I am trying to call a function from a compiled library (a .so file). As a simplified example:

 handle = ccall((:foo, "path/to/my_lib1.so"), Ptr{Void}, (UInt32, Ptr{UInt8}), 100, "path/to/my_lib2.so")

on one system, 64 bit ubuntu, it works exactly as expected.

On another system (a 64-bit centos system with generally outdated packages and a 2.6.32 kernel), I get an error:

Library failed to open: path/to/my_lib2.so
Could not find func_bar: Exception in my_function: general

(Note that it has trouble calling a different function than the one originally called by ccall, and from the provided library, my_lib2.so.)

Does anyone have any ideas on what could cause this difference? (Unfortunately, I do not have the source for either of the .so files). I don’t have root on the centos system, so I can’t just upgrade everything, but I could potentially upgrade any specific packages (probably not the kernel). I could also potentially request that the .so files be recompiled with different flags or something.

Anyone have any suggestions on how I might debug?

Any help would be much appreciated. I need this to work. Thanks.


#2

To be clear, the two systems have near-identical directory structure and the path to the libraries is correct on both systems. (I’ve triple checked.)


#3

Dynamically linked libraries may depend on other dynamic libraries. The dependencies are resolved by the dynamic linker when the library is loaded, and the internal function pointers in the library are replaced to point to the correct function in the target library. However, such a dependency might not be resolved if the target library is not found, but an error would typically only then be raised if in fact a function is called that depends on such other libraries.

This seems to be happening in your case.

One way to tell the dynamic linker where to find other libraries is the environment variable LD_LIBRARY_PATH, which is essentially the counter-part to the executable search path PATH.

To check which other libraries your library depends on, type

ldd /path/to/my_lib1.so

in the shell. This should give at least one line with an unresolved dependency. You may also check the same command from within the Julia REPL. Type exactly the same, but prepend a semicolon ; to enter the shell mode.

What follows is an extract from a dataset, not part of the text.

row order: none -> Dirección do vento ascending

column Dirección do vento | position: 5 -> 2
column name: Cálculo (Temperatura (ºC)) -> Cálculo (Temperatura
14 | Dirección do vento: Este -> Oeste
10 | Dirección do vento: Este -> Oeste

An example would be for libopenblas with all other libraries being correctly resolved:

ldd /usr/lib/libopenblas.so.0
	linux-vdso.so.1 =>  (0x00007ffcb52ca000)
	libm.so.6 => /lib/x86_64-linux-gnu/libm.so.6 (0x00007fd472e24000)
	libpthread.so.0 => /lib/x86_64-linux-gnu/libpthread.so.0 (0x00007fd472c06000)
	libgfortran.so.3 => /usr/lib/x86_64-linux-gnu/libgfortran.so.3 (0x00007fd4728d5000)
	libc.so.6 => /lib/x86_64-linux-gnu/libc.so.6 (0x00007fd47250e000)
	/lib64/ld-linux-x86-64.so.2 (0x00005590dab09000)
	libquadmath.so.0 => /usr/lib/x86_64-linux-gnu/libquadmath.so.0 (0x00007fd4722ce000)
	libgcc_s.so.1 => /lib/x86_64-linux-gnu/libgcc_s.so.1 (0x00007fd4720b5000)

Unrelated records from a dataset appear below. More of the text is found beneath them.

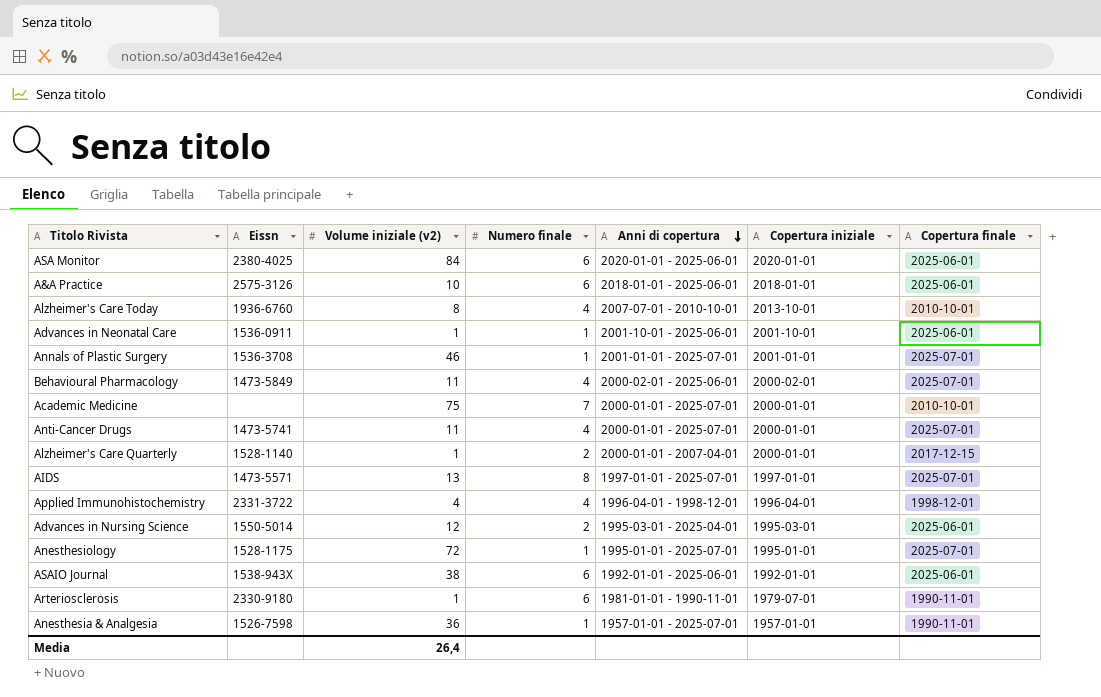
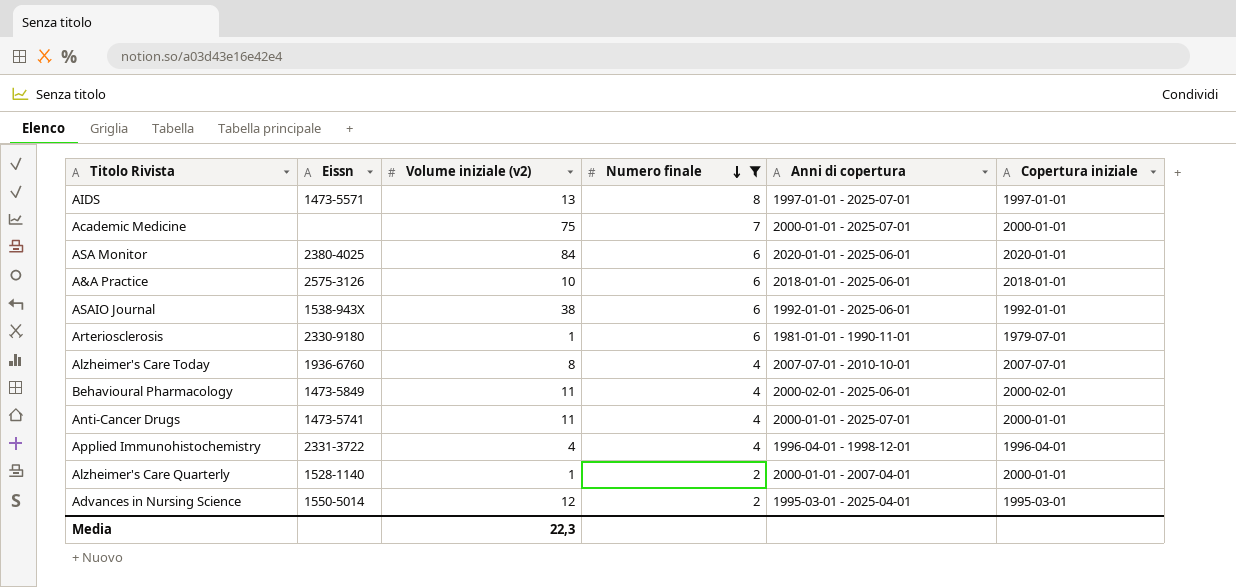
filter: none -> Numero finale != 1
row order: Anni di copertura descending -> Numero finale descending
column Copertura finale | position: 7 -> none
Alzheimer's Care Today | Copertura iniziale: 2013-10-01 -> 2007-07-01
Media | Volume iniziale (v2): 26,4 -> 22,3

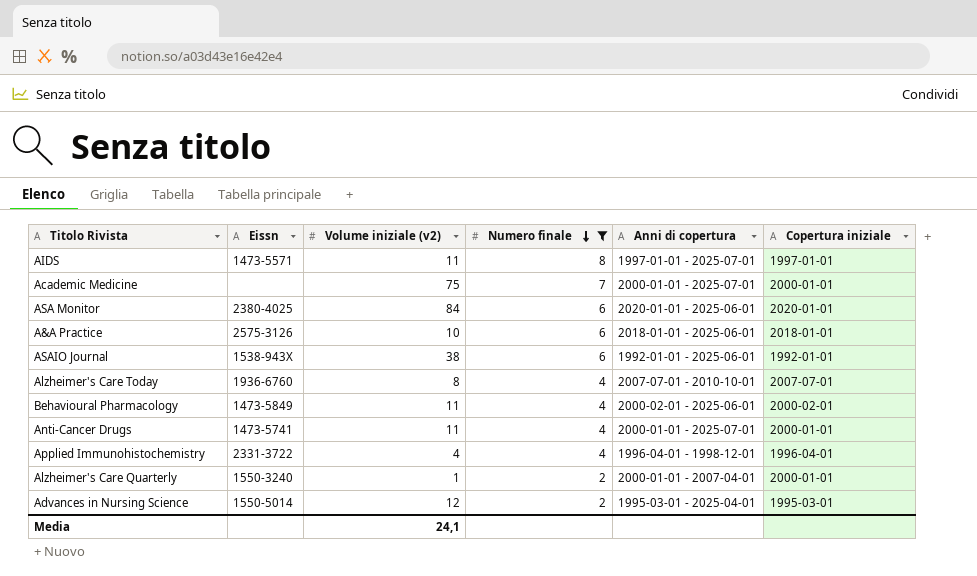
row Arteriosclerosis: 2330-9180 | 1 | 6 | 1981-01-01 - 1990-11-01 | 1979-07-01 -> none
AIDS | Volume iniziale (v2): 13 -> 11
Alzheimer's Care Quarterly | Eissn: 1528-1140 -> 1550-3240
Media | Volume iniziale (v2): 22,3 -> 24,1

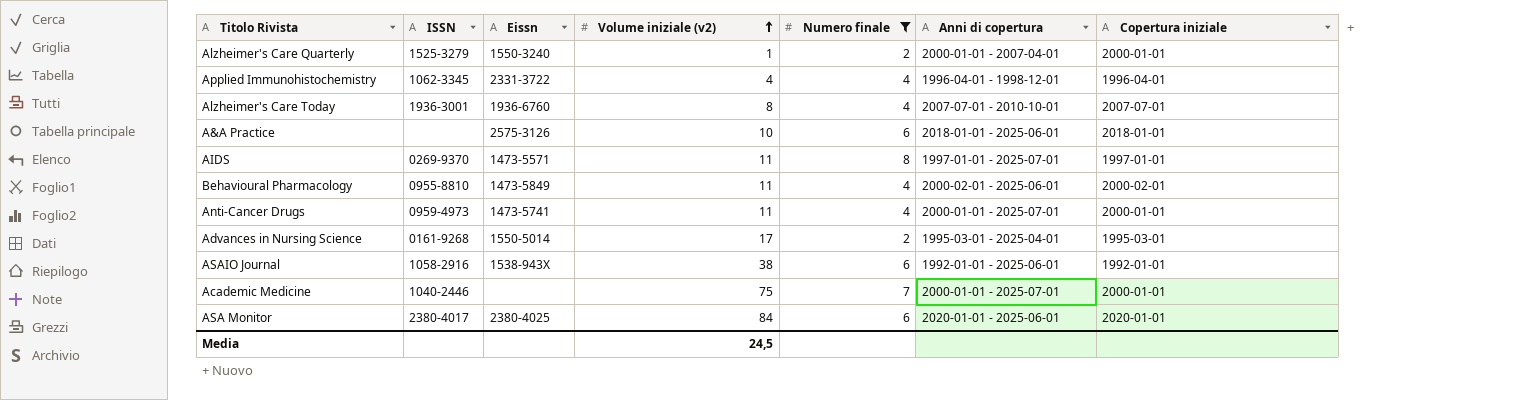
row order: Numero finale descending -> Volume iniziale (v2) ascending
column ISSN | position: none -> 2
Advances in Nursing Science | Volume iniziale (v2): 12 -> 17
Media | Volume iniziale (v2): 24,1 -> 24,5

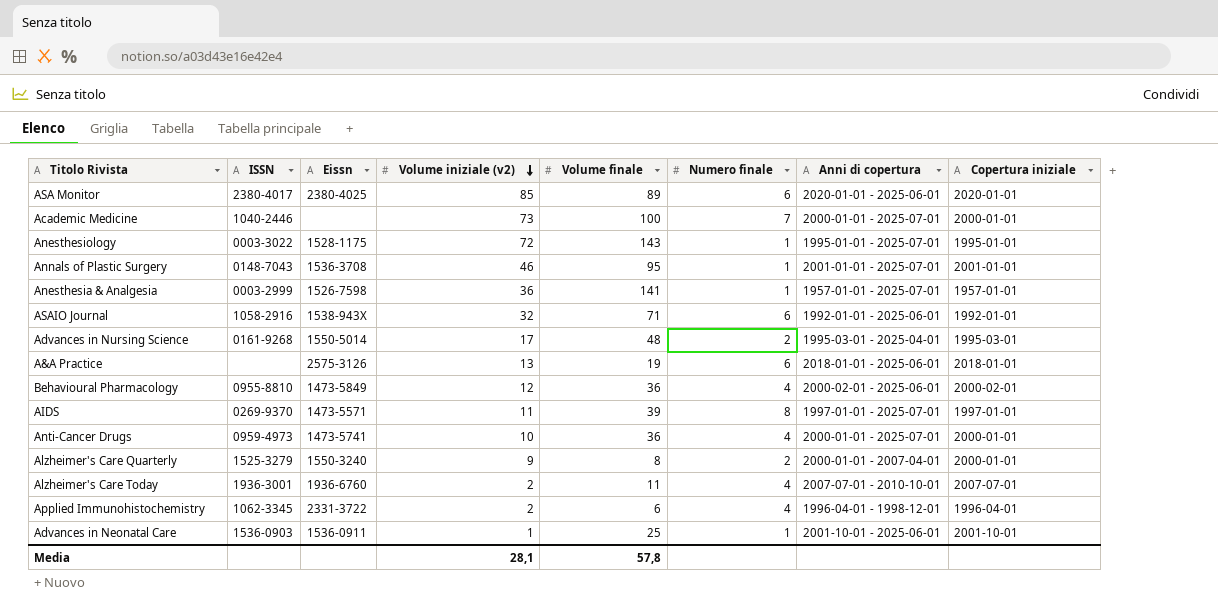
filter: Numero finale != 1 -> none
row order: Volume iniziale (v2) ascending -> Volume iniziale (v2) descending
column Volume finale | position: none -> 5
ASA Monitor | Volume iniziale (v2): 84 -> 85
Academic Medicine | Volume iniziale (v2): 75 -> 73
ASAIO Journal | Volume iniziale (v2): 38 -> 32
A&A Practice | Volume iniziale (v2): 10 -> 13
Behavioural Pharmacology | Volume iniziale (v2): 11 -> 12
Anti-Cancer Drugs | Volume iniziale (v2): 11 -> 10
Alzheimer's Care Quarterly | Volume iniziale (v2): 1 -> 9
Alzheimer's Care Today | Volume iniziale (v2): 8 -> 2
Applied Immunohistochemistry | Volume iniziale (v2): 4 -> 2
Media | Volume iniziale (v2): 24,5 -> 28,1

Then simply locate the missing library manually (e.g. by typing locate my_lib2) and set the LD_LIBRARY_PATH prior to starting Julia. And don’t forget the export when using bash. This can also be done with just one line, prepending the environment variable to be set for said command, viz.

LD_LIBRARY_PATH=/path/to/my_lib julia

How to best resolve this issue permanently depends on your specific case, and how and by whom those libraries were built.


#4

Thanks for the detailed reply. It was helpful.

In this case, if you look at the ccall the full path to the my_lib2.so is passed to the first. I suspect it’s doing a dlopen and should be using the full provided path. In any case, unfortunately, changing the LD_LIBRARY_PATH did not fix anything.

I did get it to work, after much effort. I believe the problem was caused by the use of an old glibc or possibly some other system libraries residing on the system where the problem occurred. I ended up installing gentoo prefix (rap version) (like a self-contained prefixed root directory, importantly, in this case, with up-to-date libraries), then recompiling julia to link to libraries within the gentoo prefixed environment (which are significantly newer than the ones in this system’s normal system library directories) and rebuilding all the packages. Then I ran my julia within the prefixed environment, and it worked! (Some of those steps were probably not necessary, but that’s what I did.)

If anyone understands exactly what might have been the problem, I’d still be very curious to hear.